→ DESCRIPTION OF THE TASK:
Type out the records again, exactly as they are.

→ INFORMATION SHOWN:
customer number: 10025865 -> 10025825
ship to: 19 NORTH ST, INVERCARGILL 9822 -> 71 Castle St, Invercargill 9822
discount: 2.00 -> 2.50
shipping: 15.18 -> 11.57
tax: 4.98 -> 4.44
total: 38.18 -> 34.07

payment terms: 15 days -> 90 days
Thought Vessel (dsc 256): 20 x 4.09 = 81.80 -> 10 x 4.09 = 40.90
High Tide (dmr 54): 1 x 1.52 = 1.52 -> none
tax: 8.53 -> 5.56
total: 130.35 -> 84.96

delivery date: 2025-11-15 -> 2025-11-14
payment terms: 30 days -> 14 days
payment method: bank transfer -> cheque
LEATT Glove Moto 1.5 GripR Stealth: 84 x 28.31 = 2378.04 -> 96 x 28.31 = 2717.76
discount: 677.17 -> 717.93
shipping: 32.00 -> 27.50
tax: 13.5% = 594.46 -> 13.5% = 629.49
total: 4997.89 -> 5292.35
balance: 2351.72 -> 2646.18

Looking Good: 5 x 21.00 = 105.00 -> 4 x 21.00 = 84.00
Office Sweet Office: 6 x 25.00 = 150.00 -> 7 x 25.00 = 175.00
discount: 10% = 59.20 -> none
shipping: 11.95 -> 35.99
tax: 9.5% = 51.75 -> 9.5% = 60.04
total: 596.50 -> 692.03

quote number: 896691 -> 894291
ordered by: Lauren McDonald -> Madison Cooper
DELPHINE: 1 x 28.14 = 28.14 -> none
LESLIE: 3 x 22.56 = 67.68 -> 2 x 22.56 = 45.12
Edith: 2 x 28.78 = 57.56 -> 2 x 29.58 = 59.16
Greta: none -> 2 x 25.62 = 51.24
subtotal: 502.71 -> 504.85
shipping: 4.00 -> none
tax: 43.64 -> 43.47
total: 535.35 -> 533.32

→ SOLUTION TO THE PROBLEM:
customer number: 10025865 -> 10025825
ship to: 19 NORTH ST, INVERCARGILL 9822 -> 71 Castle St, Invercargill 9822
discount: 2.00 -> 2.50
shipping: 15.18 -> 11.57
tax: 4.98 -> 4.44
total: 38.18 -> 34.07

payment terms: 15 days -> 90 days
Thought Vessel (dsc 256): 20 x 4.09 = 81.80 -> 10 x 4.09 = 40.90
High Tide (dmr 54): 1 x 1.52 = 1.52 -> none
tax: 8.53 -> 5.56
total: 130.35 -> 84.96

delivery date: 2025-11-15 -> 2025-11-14
payment terms: 30 days -> 14 days
payment method: bank transfer -> cheque
LEATT Glove Moto 1.5 GripR Stealth: 84 x 28.31 = 2378.04 -> 96 x 28.31 = 2717.76
discount: 677.17 -> 717.93
shipping: 32.00 -> 27.50
tax: 13.5% = 594.46 -> 13.5% = 629.49
total: 4997.89 -> 5292.35
balance: 2351.72 -> 2646.18

Looking Good: 5 x 21.00 = 105.00 -> 4 x 21.00 = 84.00
Office Sweet Office: 6 x 25.00 = 150.00 -> 7 x 25.00 = 175.00
discount: 10% = 59.20 -> none
shipping: 11.95 -> 35.99
tax: 9.5% = 51.75 -> 9.5% = 60.04
total: 596.50 -> 692.03

quote number: 896691 -> 894291
ordered by: Lauren McDonald -> Madison Cooper
DELPHINE: 1 x 28.14 = 28.14 -> none
LESLIE: 3 x 22.56 = 67.68 -> 2 x 22.56 = 45.12
Edith: 2 x 28.78 = 57.56 -> 2 x 29.58 = 59.16
Greta: none -> 2 x 25.62 = 51.24
subtotal: 502.71 -> 504.85
shipping: 4.00 -> none
tax: 43.64 -> 43.47
total: 535.35 -> 533.32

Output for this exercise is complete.